Dein, S. « Que se passe-t-Il vraiment lorsque la Prophétie Échoue: Le Cas de Loubavitch. »Sociologie de Relgion 62, no. 3 (2001): 383–401.

Evans, Richard I. « Leon Festinger. » Dans son ouvrage The Making of Psychology: Discussions avec des contributeurs créatifs. Il s’agit de la première édition de la série.

Gazzaniga, M. S. « Leon Festinger: Déjeuner avec Leon. »Perspectives on Psychological Science 1, no. 1 (2006): 88-94.

Gitlin, Todd. « Jeremy Varon: Ramener la guerre à la maison: Le Weather Underground, la Faction de l’Armée Rouge et la Violence révolutionnaire dans les années Soixante et Soixante-dix. »American Historical Review 110, no. 4 (2005): 1213-1214.

Gruber, H., K. R. Hammond et R. Jessor. Préface. Dans leurs Approches contemporaines de la Cognition. Cambridge, MA : Harvard University Press, 1957.

Heider, Fritz. « Tendances de la Théorie cognitive. » Dans Les approches contemporaines de la Cognition, édité par H. Gruber, K. R.

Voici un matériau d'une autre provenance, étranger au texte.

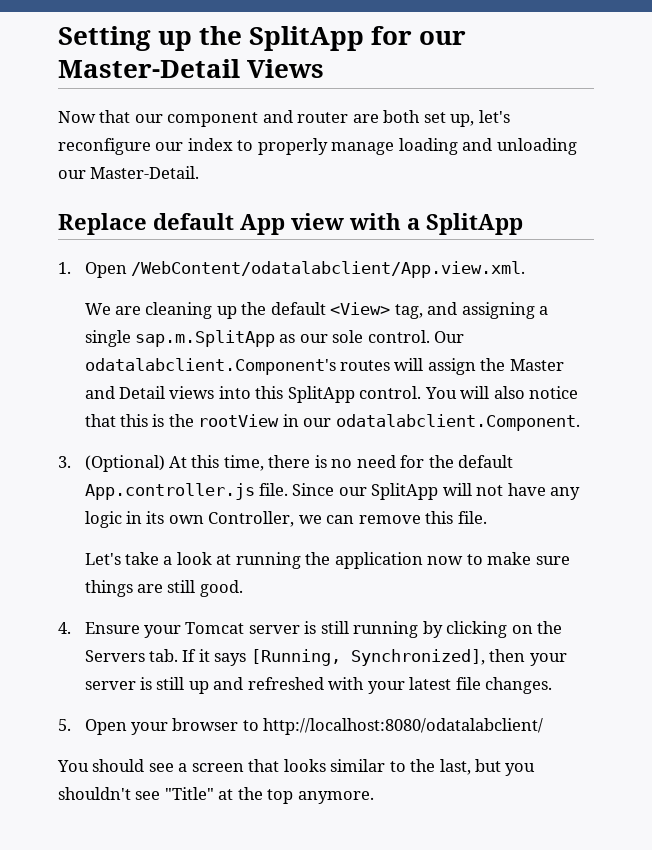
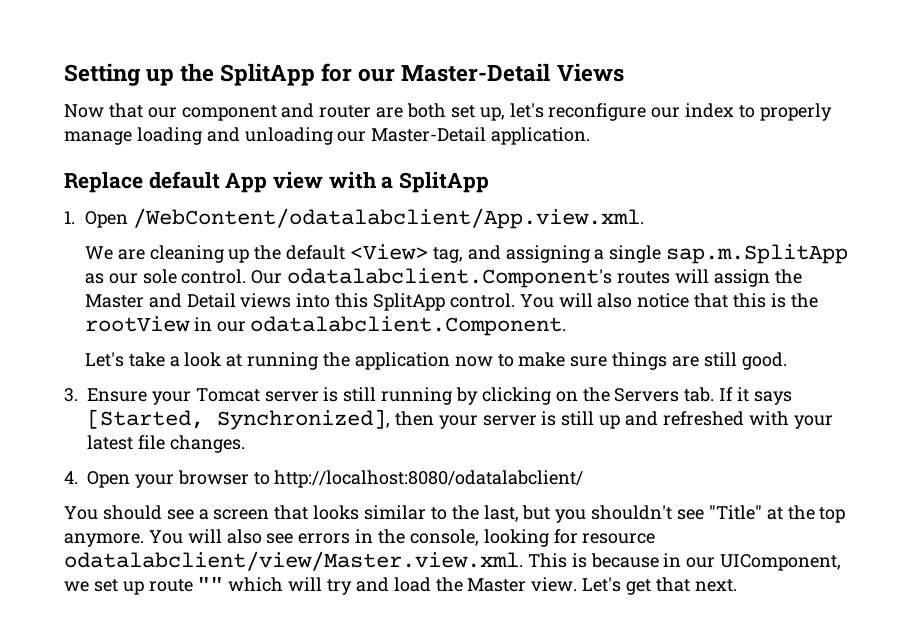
- Now that our component and router are both set up, let's reconfigure our index to properly manage loading and unloading our Master-Detail.
+ Now that our component and router are both set up, let's reconfigure our index to properly manage loading and unloading our Master-Detail application.
- 3. (Optional) At this time, there is no need for the default App.controller.js file. Since our SplitApp will not have any logic in its own Controller, we can remove this file.
- 4. Ensure your Tomcat server is still running by clicking on the Servers tab. If it says [Running, Synchronized], then your server is still up and refreshed with your latest file changes.
+ 3. Ensure your Tomcat server is still running by clicking on the Servers tab. If it says [Started, Synchronized], then your server is still up and refreshed with your latest file changes.
- 5. Open your browser to http://localhost:8080/odatalabclient/
+ 4. Open your browser to http://localhost:8080/odatalabclient/
+ You will also see errors in the console, looking for resource odatalabclient/view/Master.view.xml. This is because in our UIComponent, we set up route "" which will try and load the Master view. Let's get that next.

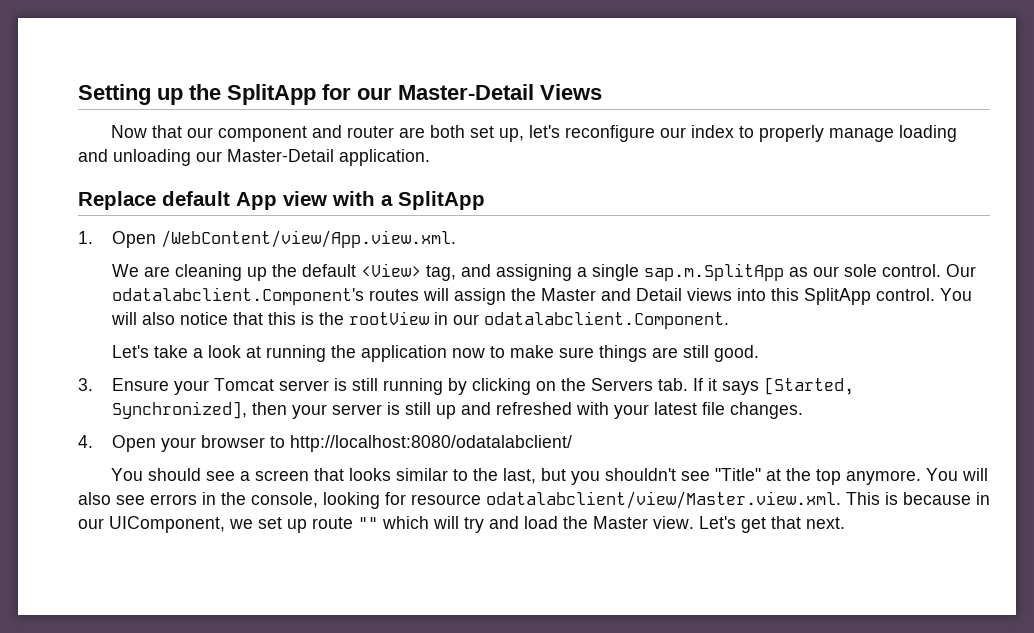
- 1. Open /WebContent/odatalabclient/App.view.xml.
+ 1. Open /WebContent/view/App.view.xml.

Hammond, et R. Jessor. Cambridge, MA : Harvard University Press, 1957.

Margolis, S. T. « Cognitive Dissonance: A Bibliography of Its First Decade. »Rapports psychologiques 24 (1969): 923-935.

Moscovici, Serge.  » Nécrologie: Leon Festinger. »Revue Européenne de Psychologie sociale, 19, no. 4 (1989): 263-269.

Patnoe, Shelley.  » Leon Festinger. »En elle Une Histoire Narrative de la Psychologie Sociale Expérimentale. Il s’agit de la première édition de la série.

Samelson, Franz.  » Leon Festinger. »Biographie nationale américaine 7 (1999): 863-864.

Schachter, Stanley.  » Leon Festinger. »Mémoires biographiques 64 (1994): 99-110.

Smith, M. B. « De la prophétie et de la vie privée. »Contemporary Psychology: A Journal of Reviews 2, no. 4 (1957): 89-92.

Zukier, Henri. Introduction. Dans Extending Psychological Frontiers: Selected Works of Leon Festinger, édité par Stanley Schachter et Michael Gazzaniga. New York: Fondation Russell Sage, 1989.

Betty M. Bayer

Laisser un commentaire

Votre adresse e-mail ne sera pas publiée.